Operator Description¶

Function¶

This example implements topk with fixed dimensions [rows, cols] = [4800, 1024]:

Specification¶

Item	Value
OpType	`topk`
Inputs	`[rows, cols] = [4800, 1024]`
Output	`data`, `index`
Kernel name	`topk_kernel`

Tiling Parameters¶

The validation platform has 48 cores. The workload is split across cores.

Per-core shape:

rows = 100, cols = 1024

Implementation Notes¶

Type definitions¶

The implementation defines topk representations. Load input data and index in GM to UB, use TSort32 to sort each 32 data, use TMrgsort for each tile. Extract data and index, then store back to gm seperately.

    // data
    using DynShapeDim5 = Shape<1, 1, 1, singleLoopRow, validCol>;
    using DynStridDim5 = Stride<singleLoopRow * Cols, singleLoopRow * Cols, singleLoopRow * Cols, Cols, 1>;
    using GlobalData = GlobalTensor<T, DynShapeDim5, DynStridDim5>;

    // index
    using IndexShapeDim5 = Shape<1, 1, 1, 1, validCol>;
    using IndexStridDim5 = Stride<validCol, validCol, validCol, validCol, 1>;
    using IndexGlobalData = GlobalTensor<indexT, IndexShapeDim5, IndexStridDim5>;

    // sorted data and index
    using DstShapeDim5 = Shape<1, 1, 1, singleLoopRow, topk>;
    using DstStridDim5 = Stride<singleLoopRow * topk, singleLoopRow * topk, singleLoopRow * topk, topk, 1>;
    using DstDataGlobalData = GlobalTensor<T, DstShapeDim5, DstStridDim5>;
    using DstIdxGlobalData = GlobalTensor<indexT, DstShapeDim5, DstStridDim5>;

Pipeline scheduling¶

This example overlaps data movement and compute using double buffering in UB to improve utilization. In each iteration, two sets of operation are performed，TLOAD->TSORT32->TMRGSORT(include MRGSORT and MOV operation)->TSTORE. The pipeline dependece in each set is MTE2->V->MTE1->V->MTE3. TLOAD in the second sets can be performed before TSTORE in the first set is finished, so as others. Extra dependence V->MTE2is added to ensure that TLOAD in next iteration is performed after VEC operation is done in corresonding set.
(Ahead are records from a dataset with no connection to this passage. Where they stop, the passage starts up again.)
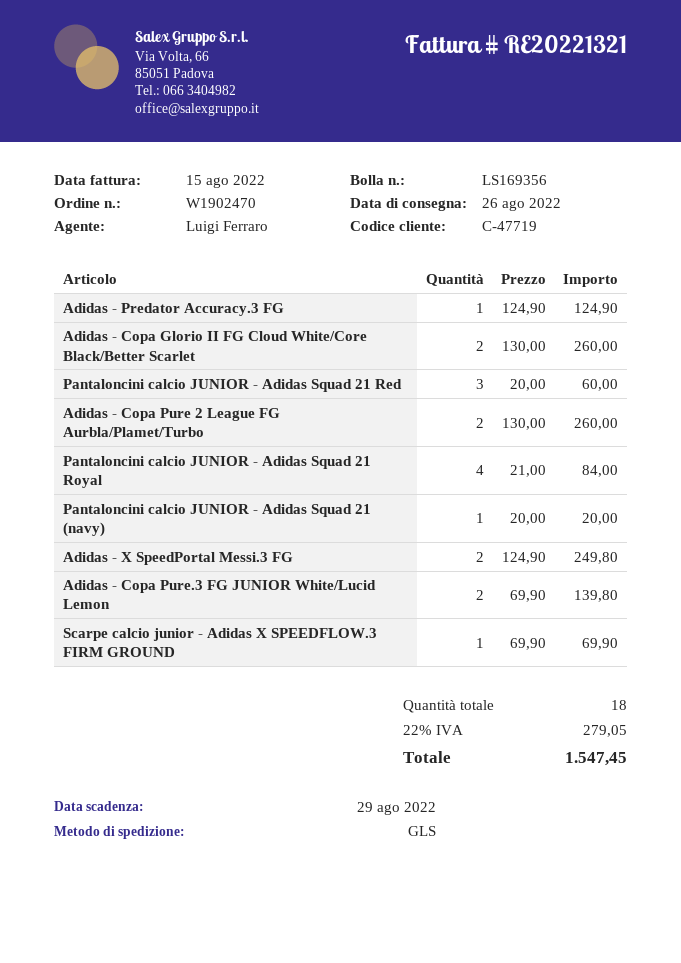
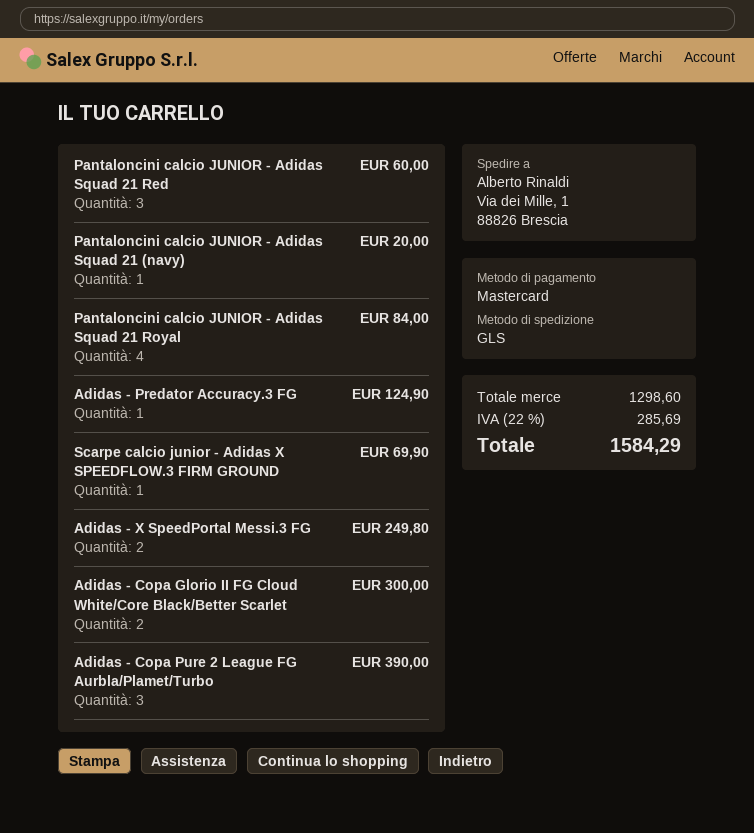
Adidas - Copa Glorio II FG Cloud White/Core Black/Better Scarlet: 2 for 260.00 -> 2 for 300.00
Adidas - Copa Pure 2 League FG Aurbla/Plamet/Turbo: 2 for 260.00 -> 3 for 390.00
Adidas - Copa Pure.3 FG JUNIOR White/Lucid Lemon: 2 for 139.80 -> none
tax: 22% = 279.05 -> 22% = 285.69
total: 1547.45 -> 1584.29

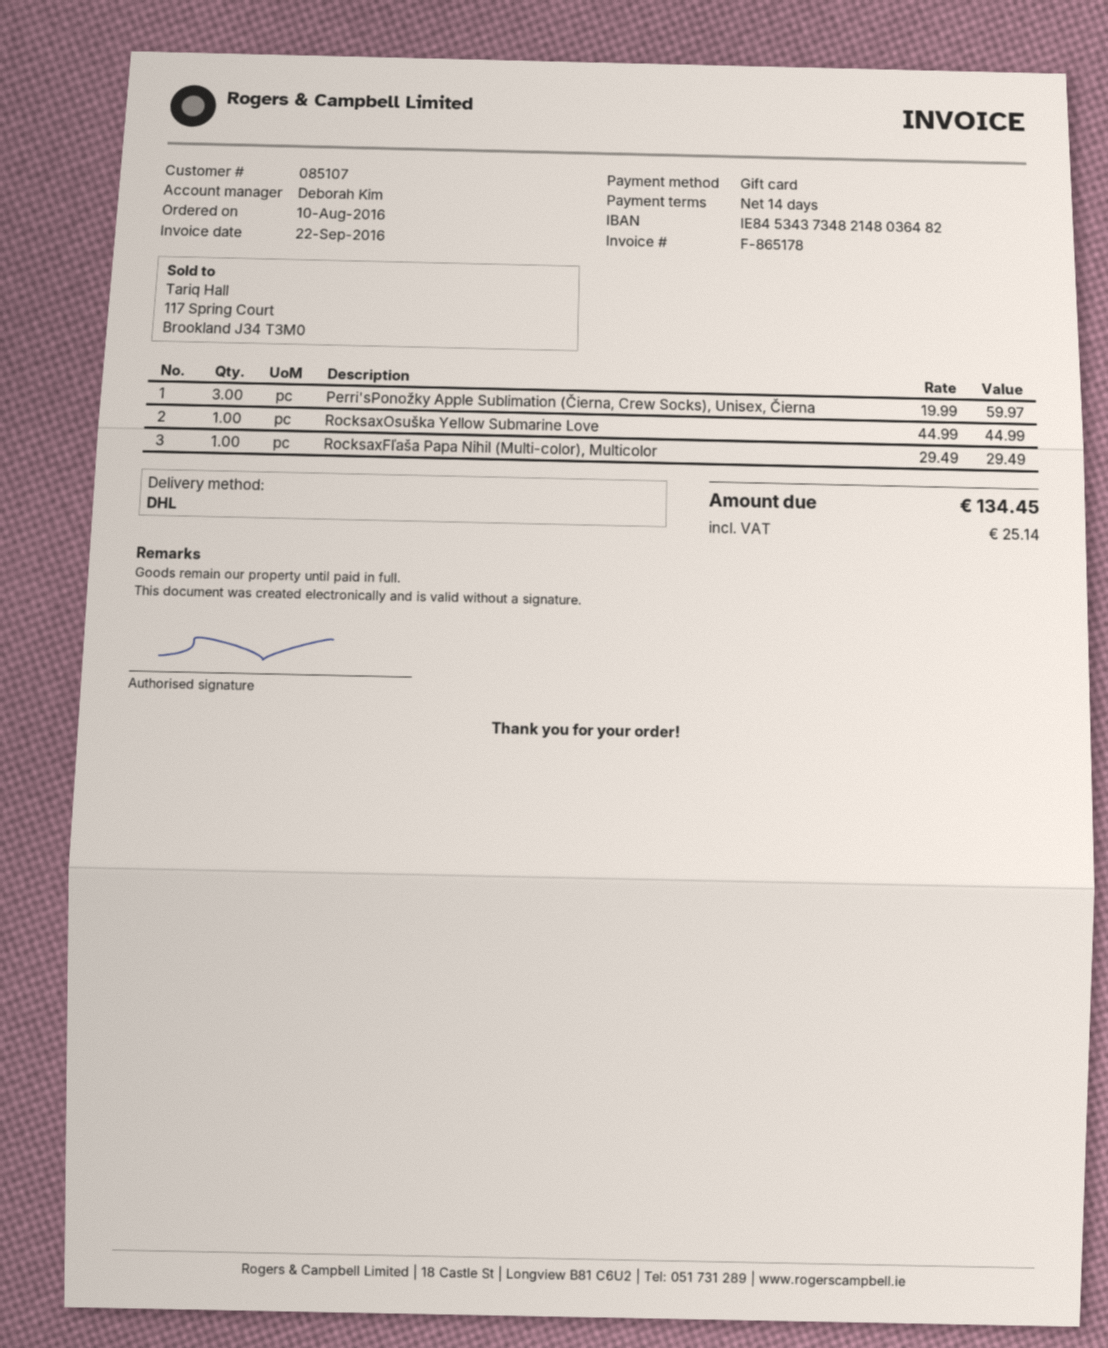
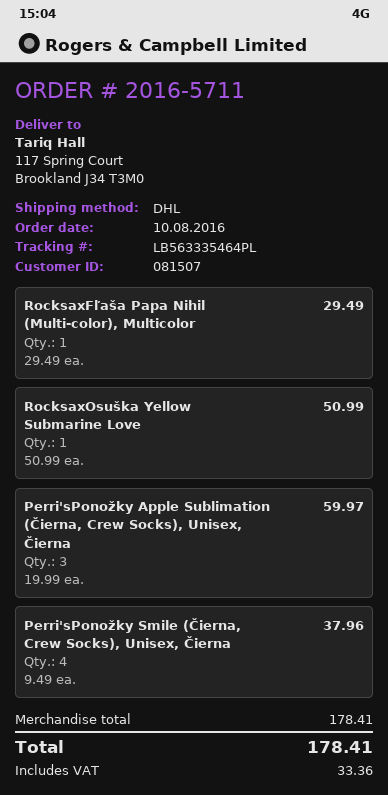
customer number: 085107 -> 081507
RocksaxOsuška Yellow Submarine Love: 1 x 44.99 = 44.99 -> 1 x 50.99 = 50.99
Perri'sPonožky Smile (Čierna, Crew Socks), Unisex, Čierna: none -> 4 x 9.49 = 37.96
tax: 25.14 -> 33.36
total: 134.45 -> 178.41

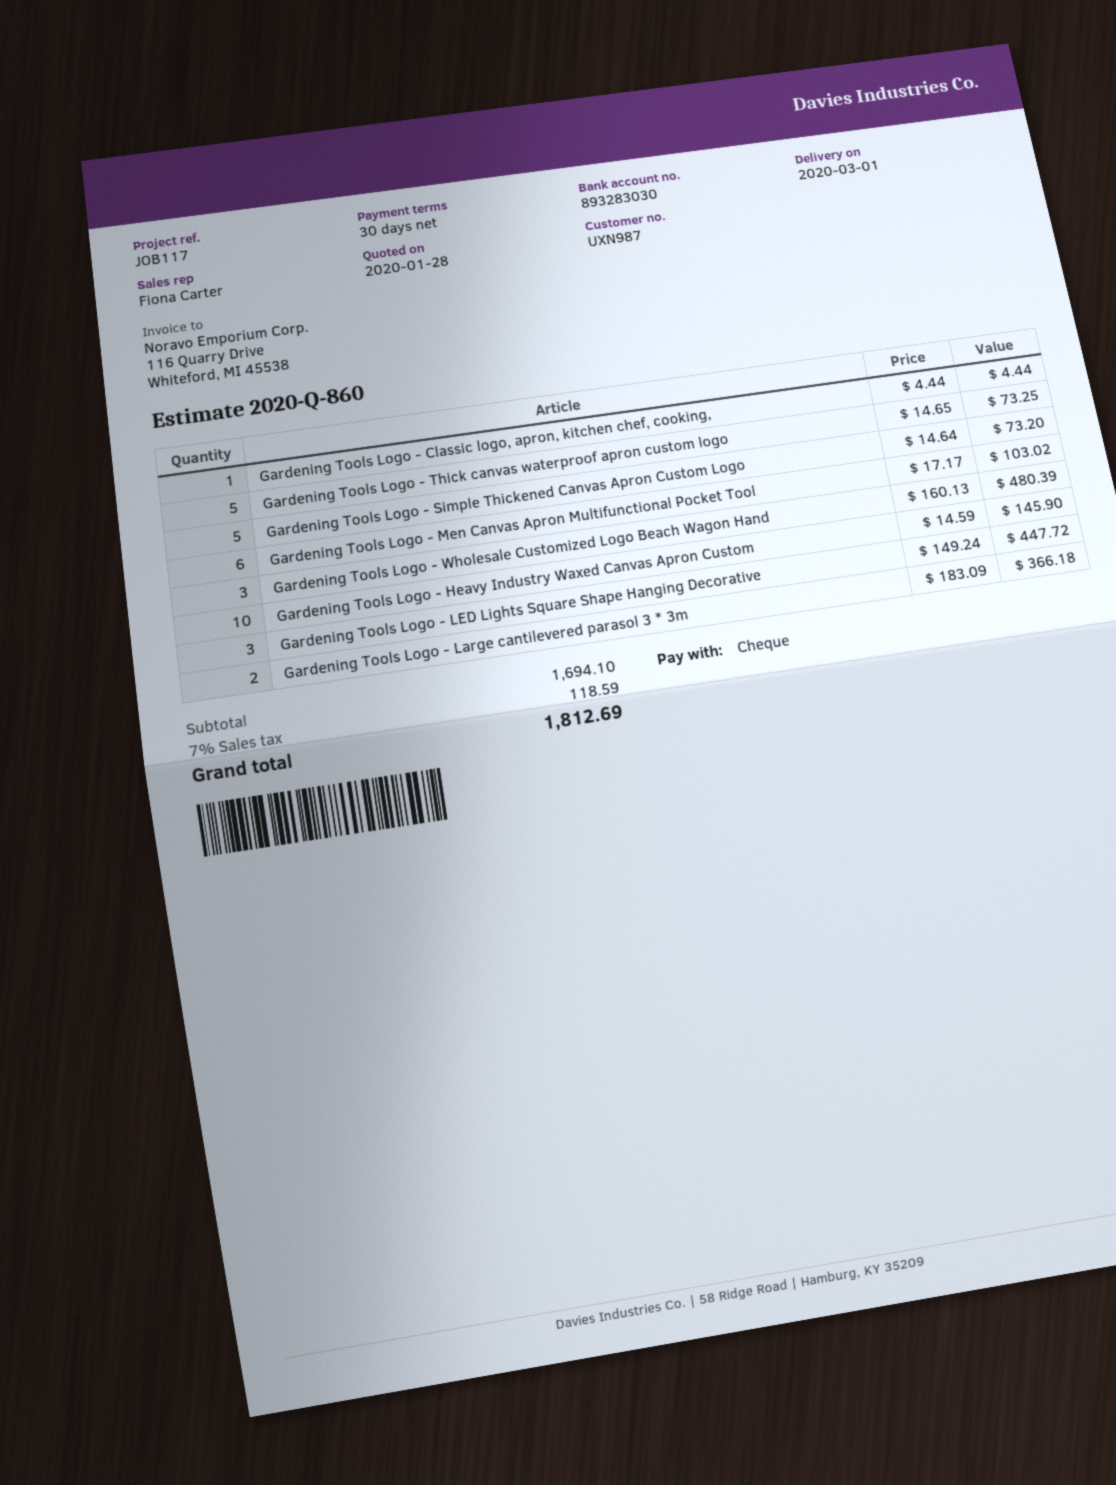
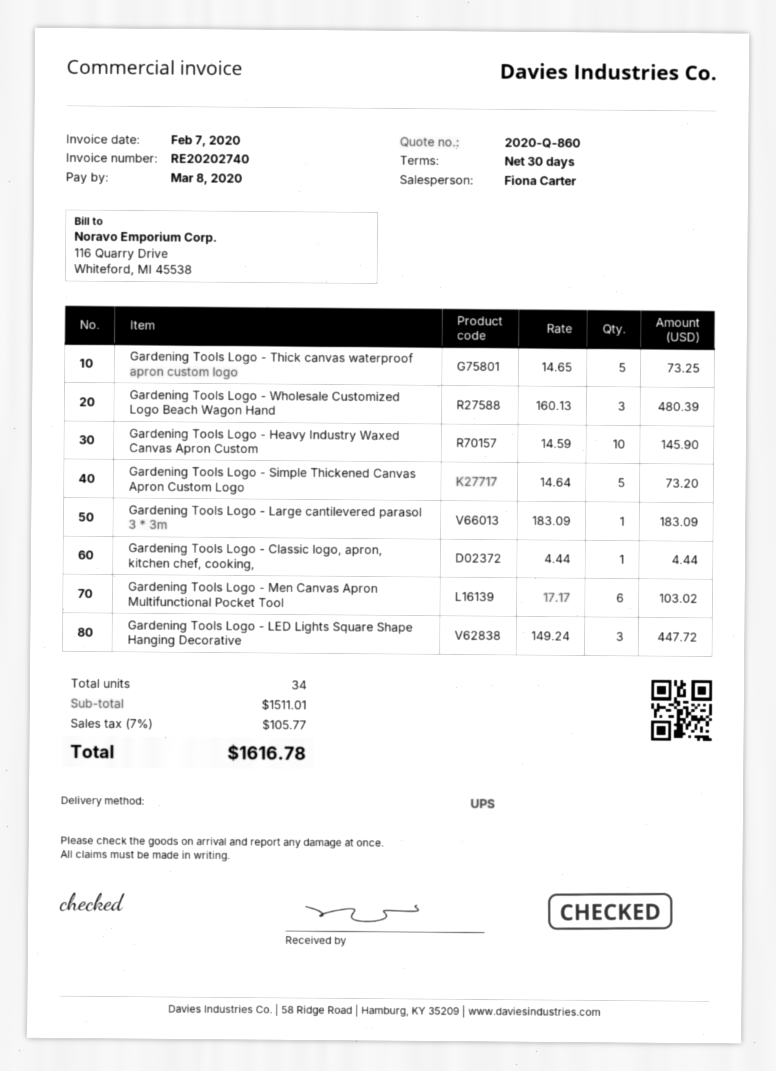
Gardening Tools Logo - Large cantilevered parasol 3 * 3m: 2 x 183.09 = 366.18 -> 1 x 183.09 = 183.09
subtotal: 1694.10 -> 1511.01
tax: 7% = 118.59 -> 7% = 105.77
total: 1812.69 -> 1616.78

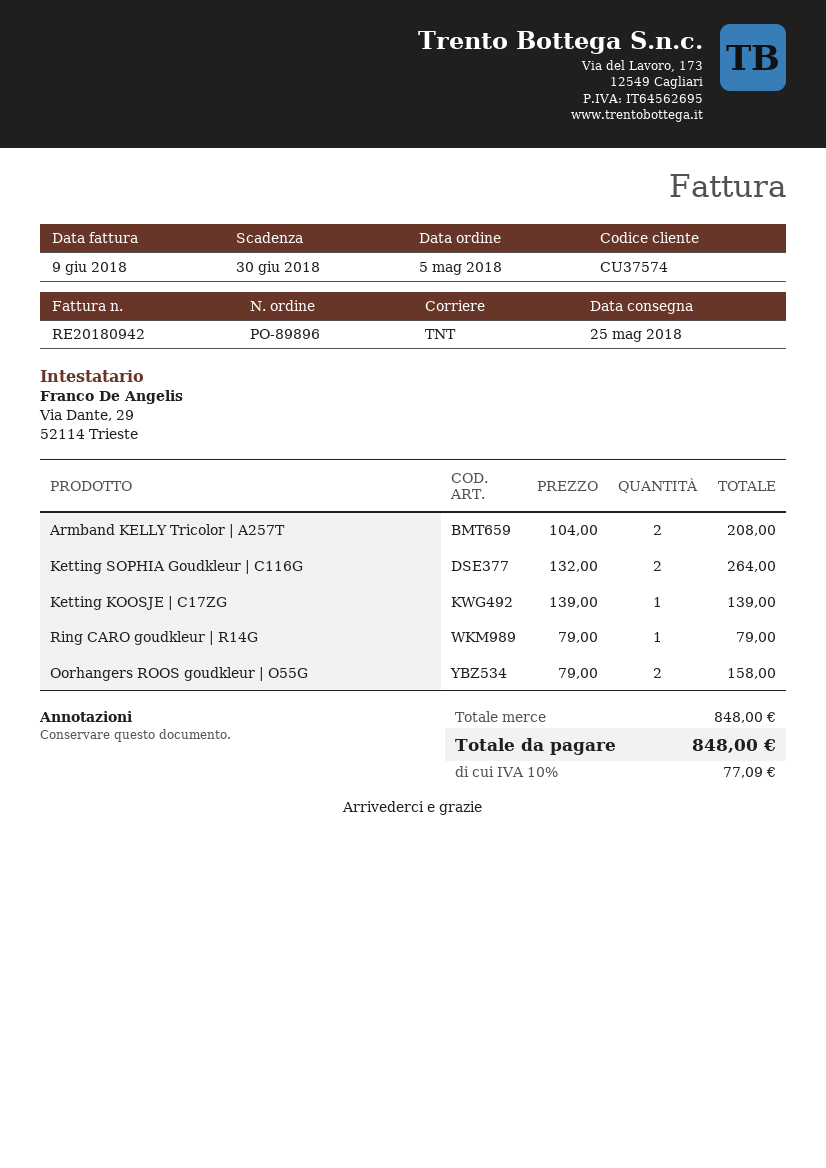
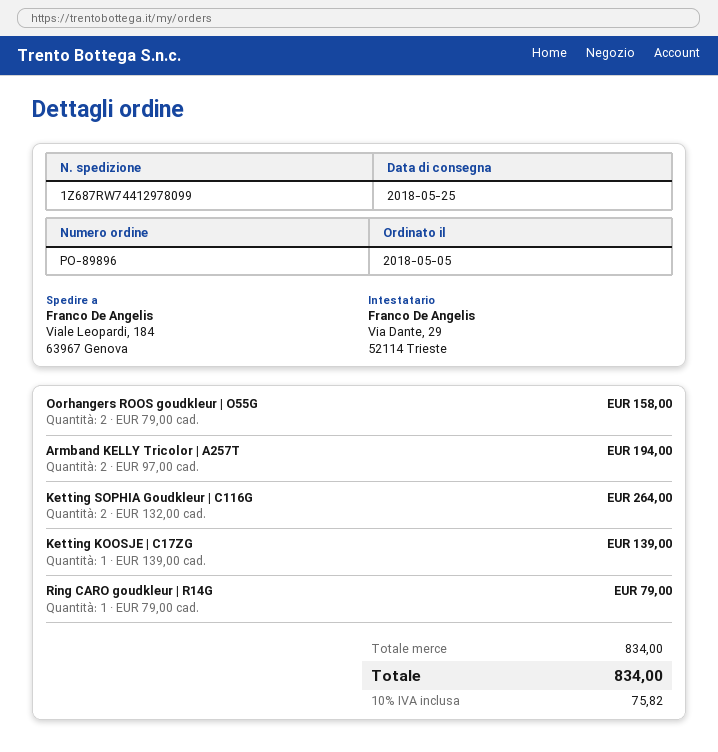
Armband KELLY Tricolor | A257T: 2 x 104.00 = 208.00 -> 2 x 97.00 = 194.00
subtotal: 848.00 -> 834.00
tax: 10% = 77.09 -> 10% = 75.82
total: 848.00 -> 834.00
Measured Performance (Reference)¶

The following measurements were collected on Ascend A3 (48 VEC core) for several sizes and different type.

Parameter	aiv_vec_ratio	aiv_scalar_ratio	aiv_mte2_ratio	aiv_mte3_ratio	task_duration(us)
`type=float` `validRow=rows=4800` `validCol=1024` `cols=1280` `topk=1000`	94%	3.2%	11.7%	10.4%	324.106
`type=float` `validRow=rows=3456` `validCol=1024` `cols=1280` `topk=1000`	91.5%	4.6%	12.3%	10.5%	238.819
`type=float` `validRow=rows=2304` `validCol=1024` `cols=1280` `topk=1000`	88.7%	6%	12.4%	10.1%	161.375
`type=half` `validRow=rows=4800` `validCol=1024` `cols=1280` `topk=1008`	93.7%	2.4%	11.5%	9.6%	326.886

Build and Run¶

Configure your Ascend CANN environment (example path):

source ${ASCEND_INSTALL_PATH}/bin/setenv.bash

Run the example:

cd ${git_clone_path}/kernels/manual/a2a3/topk
bash run.sh -r npu -v Ascend910B1

If the run succeeds, the output prints:

test success